> _Prompt_
Copy, word for word, the lines below from the one containing "font-family: none ->" up to and including the one containing "text: 1.65 ->", with pictures left out.

*** Data records ***

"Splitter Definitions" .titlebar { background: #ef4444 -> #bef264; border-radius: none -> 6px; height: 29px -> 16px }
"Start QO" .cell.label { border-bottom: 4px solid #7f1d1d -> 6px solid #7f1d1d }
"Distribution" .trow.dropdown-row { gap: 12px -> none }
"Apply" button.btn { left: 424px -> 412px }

*** End of Data records ***
*** Data records ***

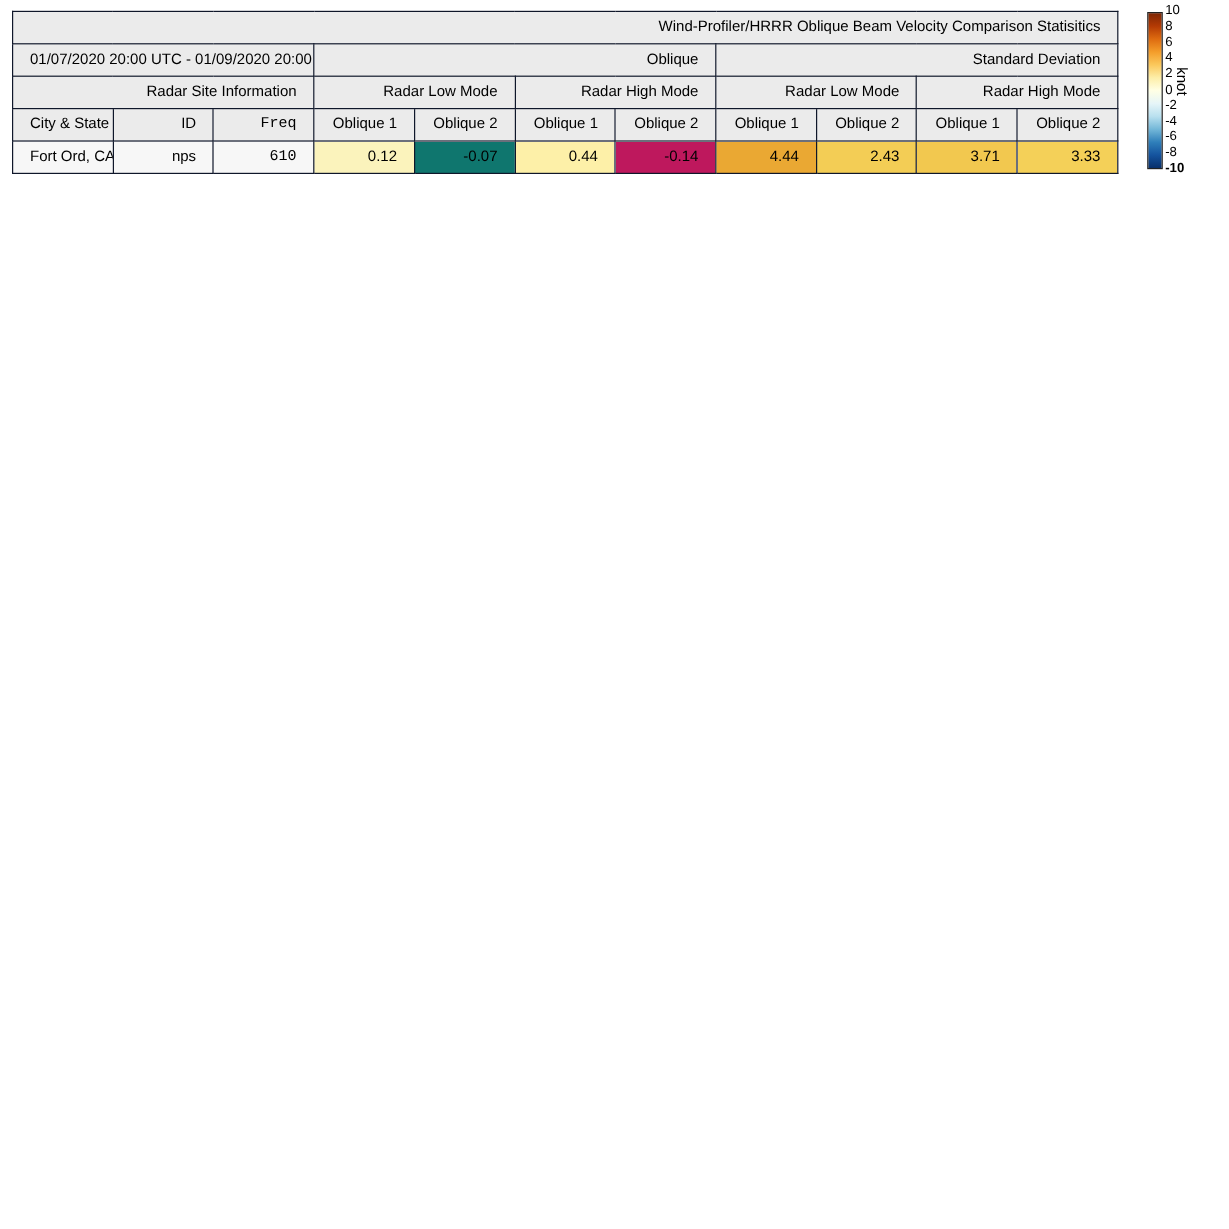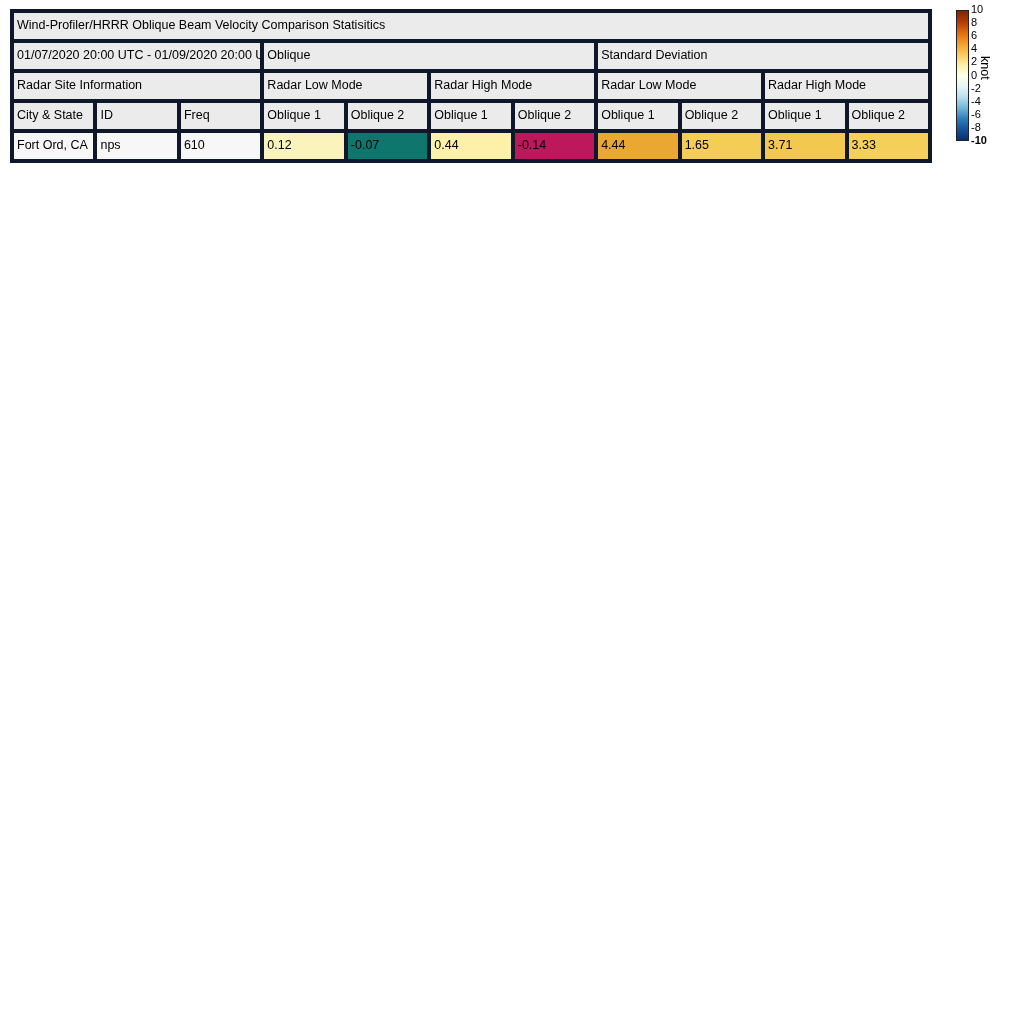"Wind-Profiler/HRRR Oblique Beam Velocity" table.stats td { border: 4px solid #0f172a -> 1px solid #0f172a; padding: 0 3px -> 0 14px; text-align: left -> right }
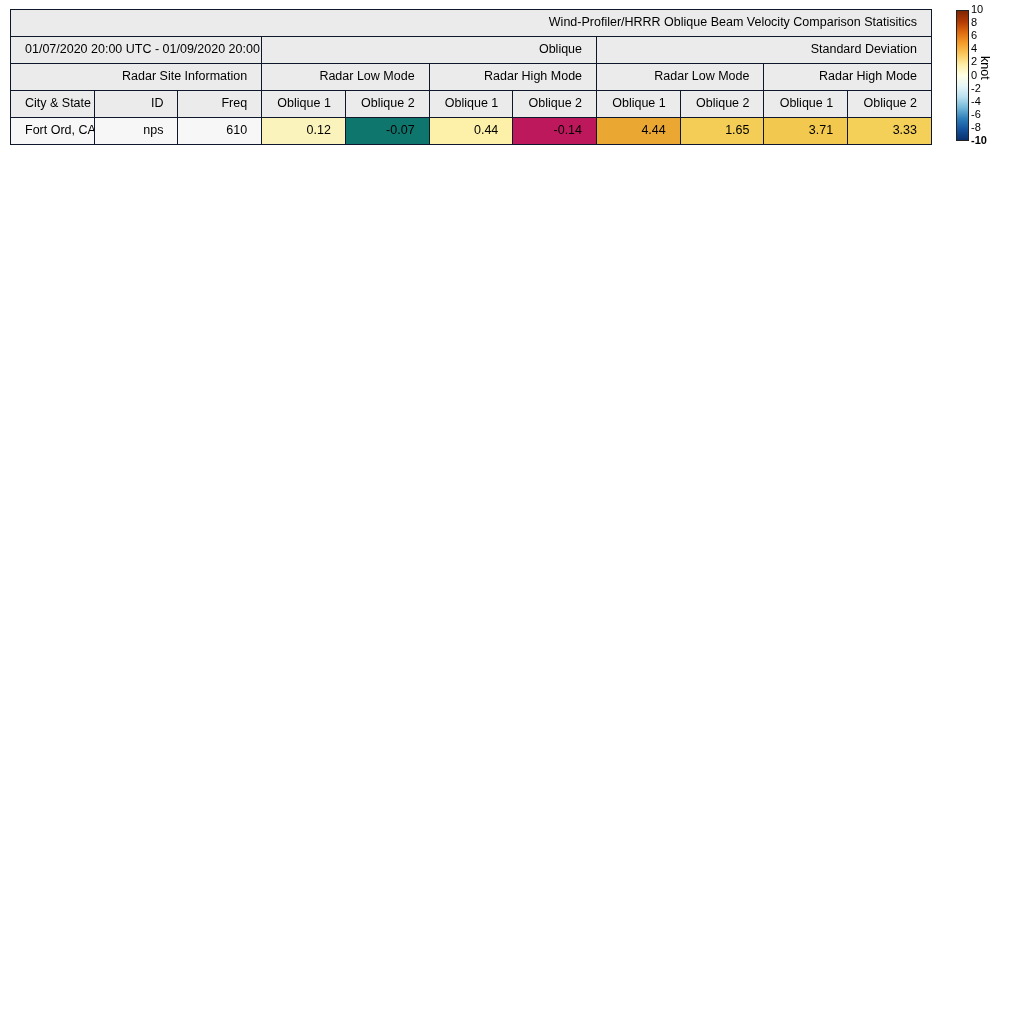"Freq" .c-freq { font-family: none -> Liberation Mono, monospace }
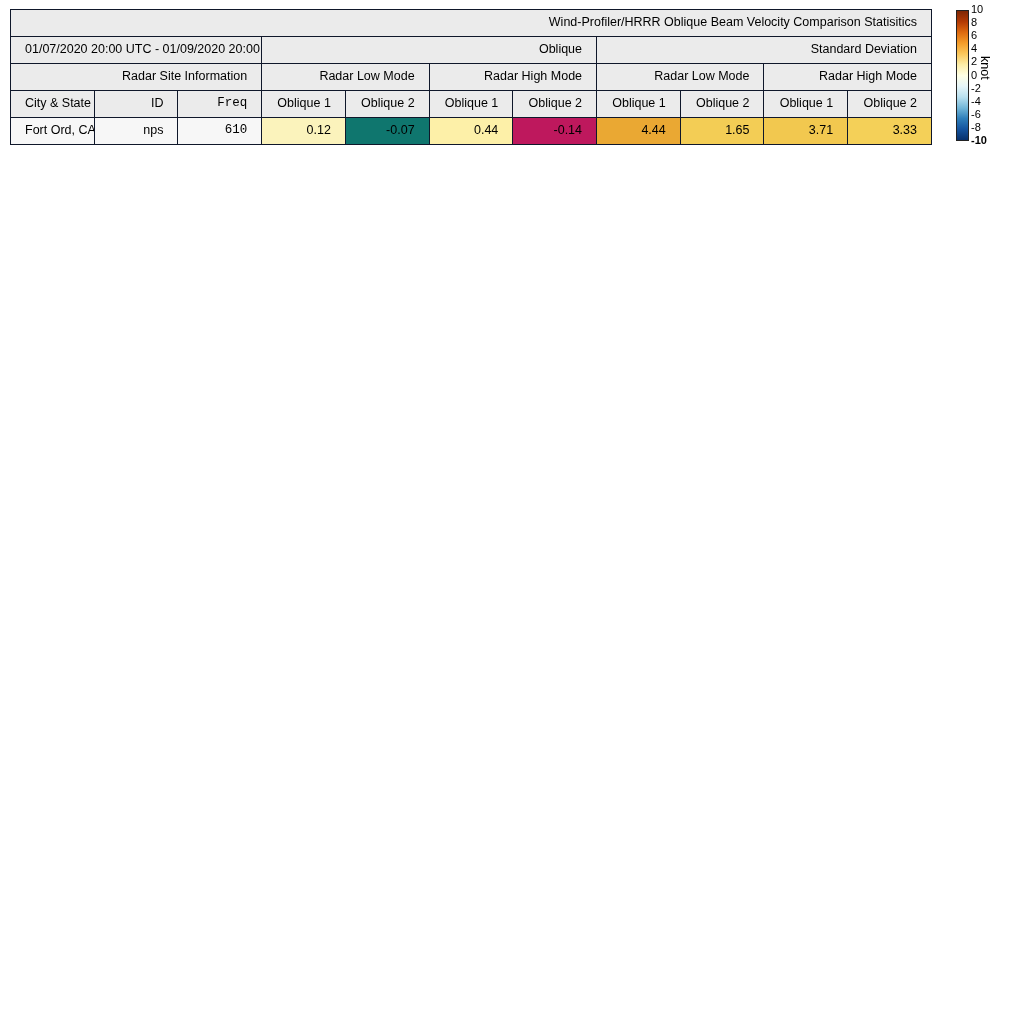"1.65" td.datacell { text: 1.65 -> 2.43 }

*** End of Data records ***

> _Output_
"Freq" .c-freq { font-family: none -> Liberation Mono, monospace }
"1.65" td.datacell { text: 1.65 -> 2.43 }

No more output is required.